Cada 23 de febrero, el mundo se une para conmemorar el Día del Compromiso Internacional del Control del Mercurio, una jornada que busca sensibilizar a la sociedad sobre los graves efectos del uso indiscriminado del mercurio en el medio ambiente y la salud humana. Esta fecha también resalta la importancia del Convenio de Minamata, un tratado internacional firmado por 140 países con el fin de combatir la contaminación por mercurio.
Orígenes de la conmemoración: el desastre de Minamata
El origen de esta efeméride se remonta a la tragedia ocurrida en Minamata, Japón, en la década de 1950, cuando miles de personas sufrieron intoxicaciones graves tras consumir pescado contaminado con mercurio. El desastre, que afectó principalmente a los habitantes de la ciudad de Minamata, fue documentado por el fotógrafo estadounidense Eugene Smith, quien capturó imágenes impactantes que mostraron las secuelas de la intoxicación, convirtiéndose en un símbolo de la lucha por la justicia ambiental.

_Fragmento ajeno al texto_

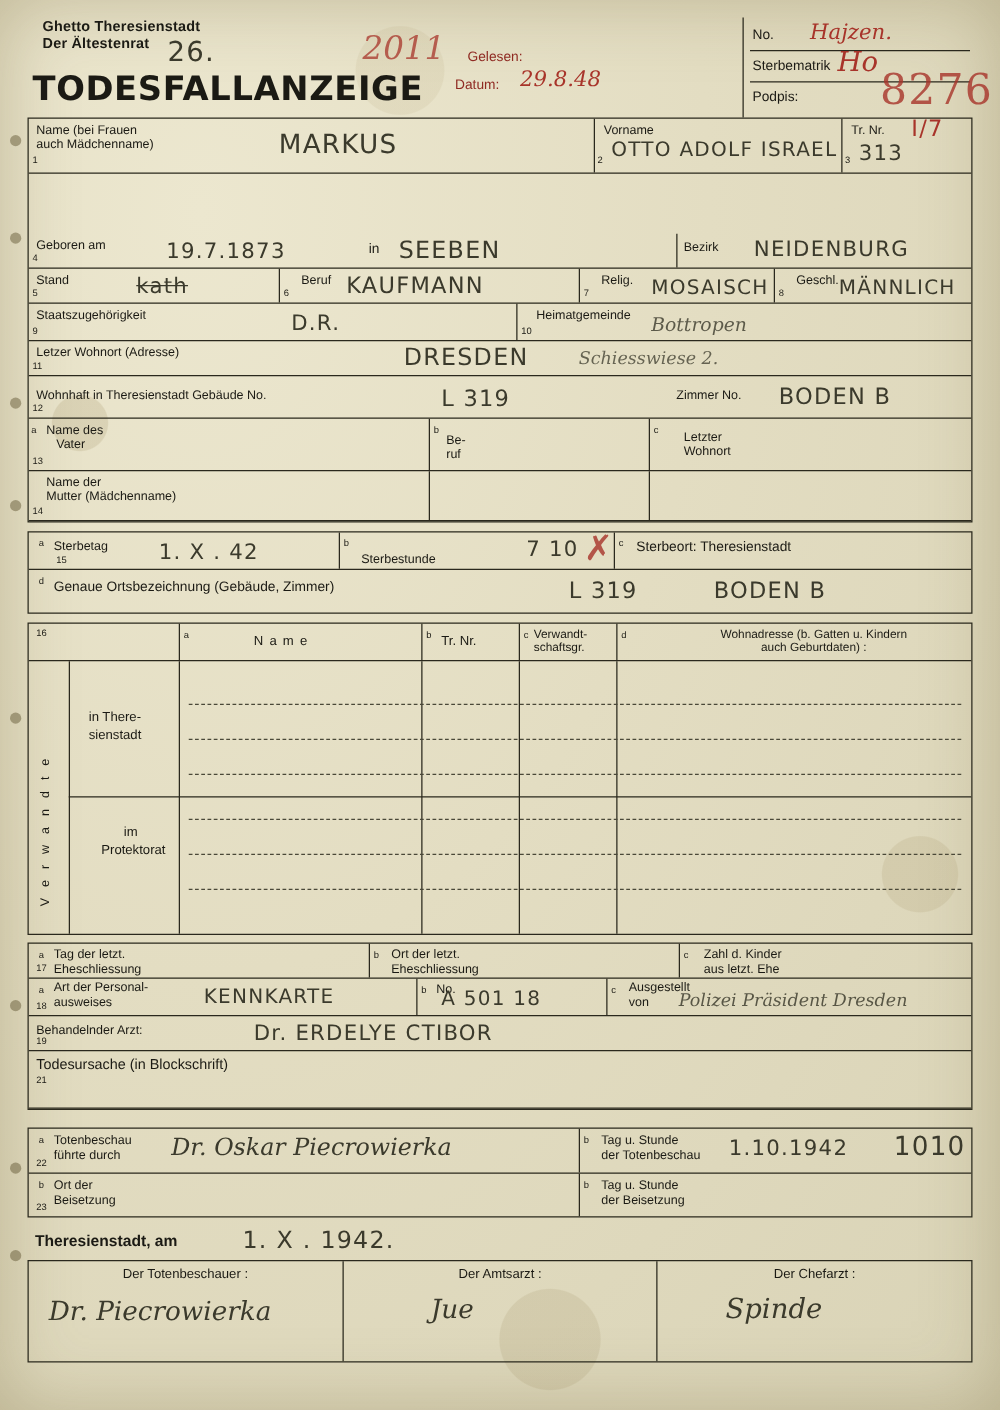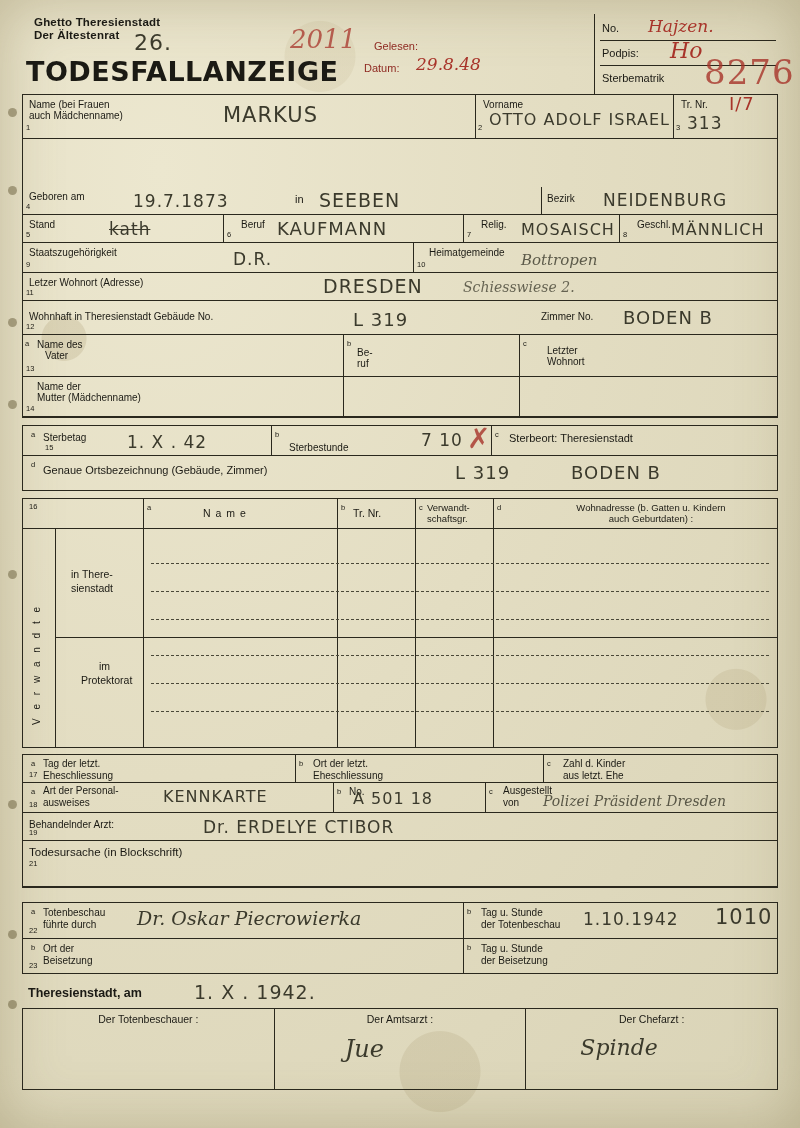"Podpis:" div { order: before "Sterbematrik" -> after "Sterbematrik" }
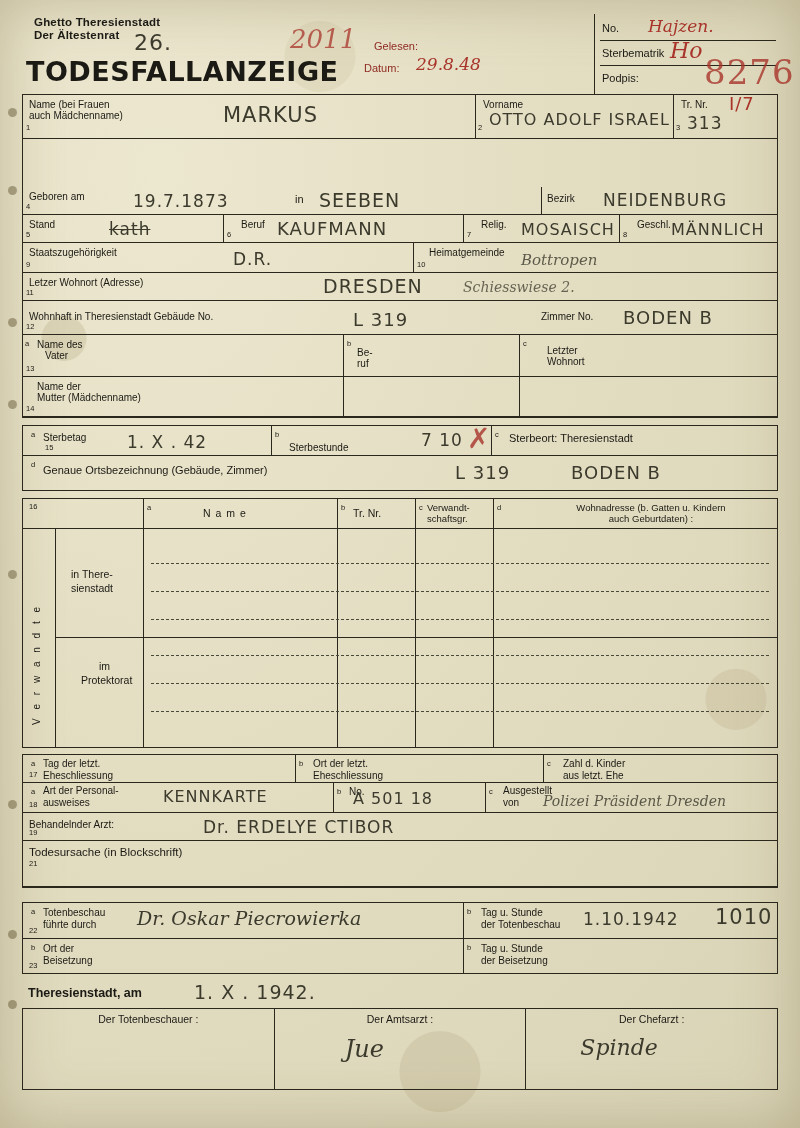"Dr. Piecrowierka" div.hw { html: none -> <div>Dr. Piecrowierka</div> }
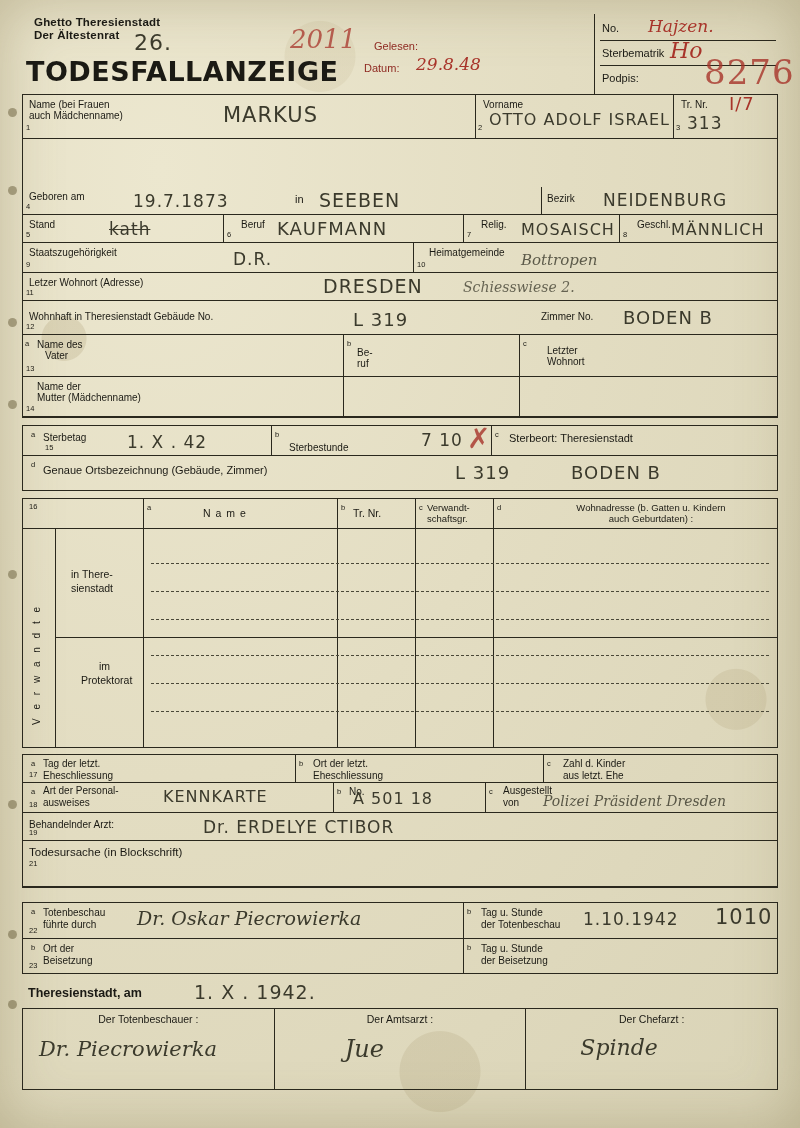"Jue" div.hw { font-size: 24px -> 21px }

Consecuencias del uso del mercurio
Aunque el mercurio es un elemento químico natural, su liberación masiva al medio ambiente, a través de actividades industriales como la minería y la quema de combustibles fósiles, representa una grave amenaza para los ecosistemas y la salud humana. El mercurio es altamente tóxico y puede causar trastornos neurológicos, problemas reproductivos y daños en los sistemas digestivo y nervioso, entre otros efectos devastadores.
El Convenio de Minamata: un paso hacia la protección global
Para frenar la propagación del mercurio, el 10 de octubre de 2013 se adoptó el Convenio de Minamata, un tratado global que establece medidas para reducir el uso del mercurio en productos, procesos industriales y la minería, a fin de proteger a las personas y al medio ambiente de sus efectos nocivos.
El Día del Compromiso Internacional del Control del Mercurio es una oportunidad para reflexionar sobre los avances en la regulación del mercurio y la importancia de continuar luchando por un planeta libre de contaminantes.